[Information shown]

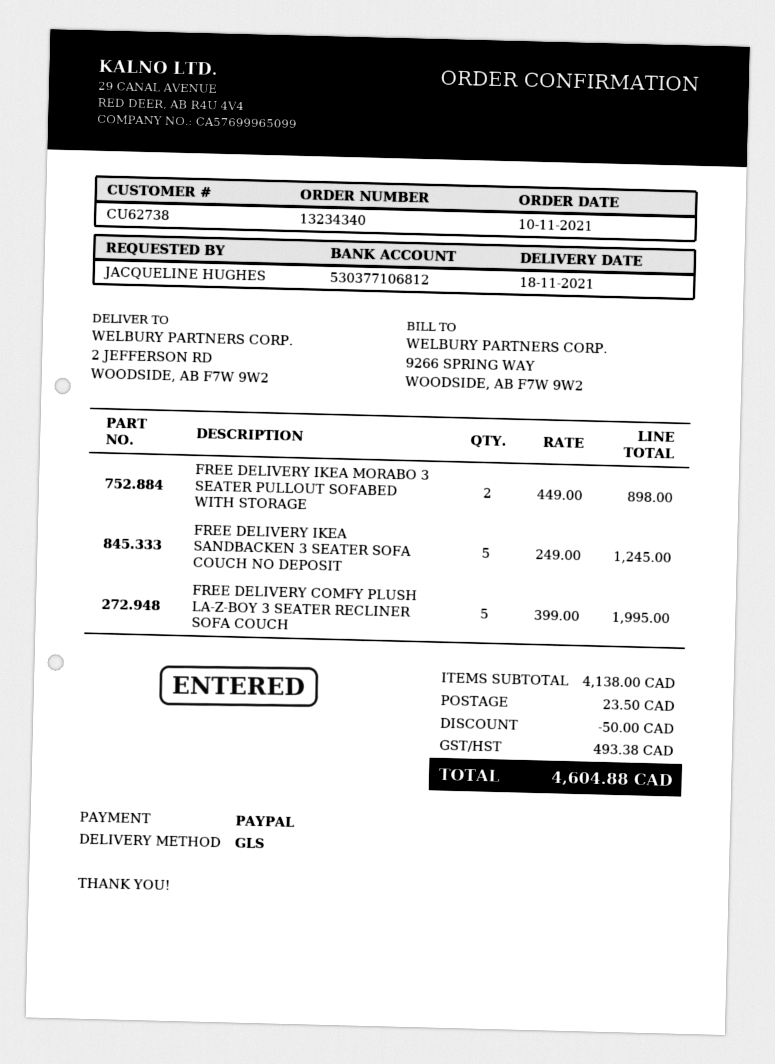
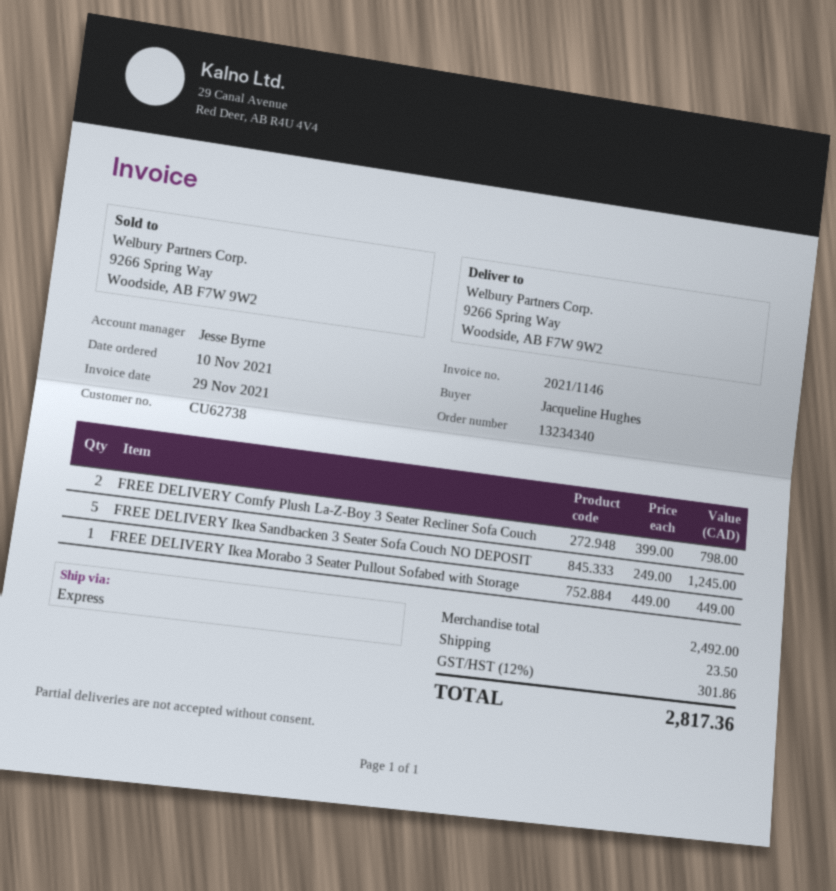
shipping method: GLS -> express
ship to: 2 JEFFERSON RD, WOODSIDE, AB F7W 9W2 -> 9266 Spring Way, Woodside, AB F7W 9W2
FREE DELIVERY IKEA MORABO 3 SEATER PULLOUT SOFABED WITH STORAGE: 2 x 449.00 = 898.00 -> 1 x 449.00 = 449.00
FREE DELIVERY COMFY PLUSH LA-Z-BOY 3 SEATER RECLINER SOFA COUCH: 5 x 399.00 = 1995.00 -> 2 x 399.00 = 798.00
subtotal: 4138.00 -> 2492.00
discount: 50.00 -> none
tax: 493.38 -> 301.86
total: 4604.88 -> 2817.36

[/Information shown]

## What to produce
Your reply should be the lines from the one that contains "discount: 50.00 -> none" through the end of the listing above, repeated exactly.

## The answer
discount: 50.00 -> none
tax: 493.38 -> 301.86
total: 4604.88 -> 2817.36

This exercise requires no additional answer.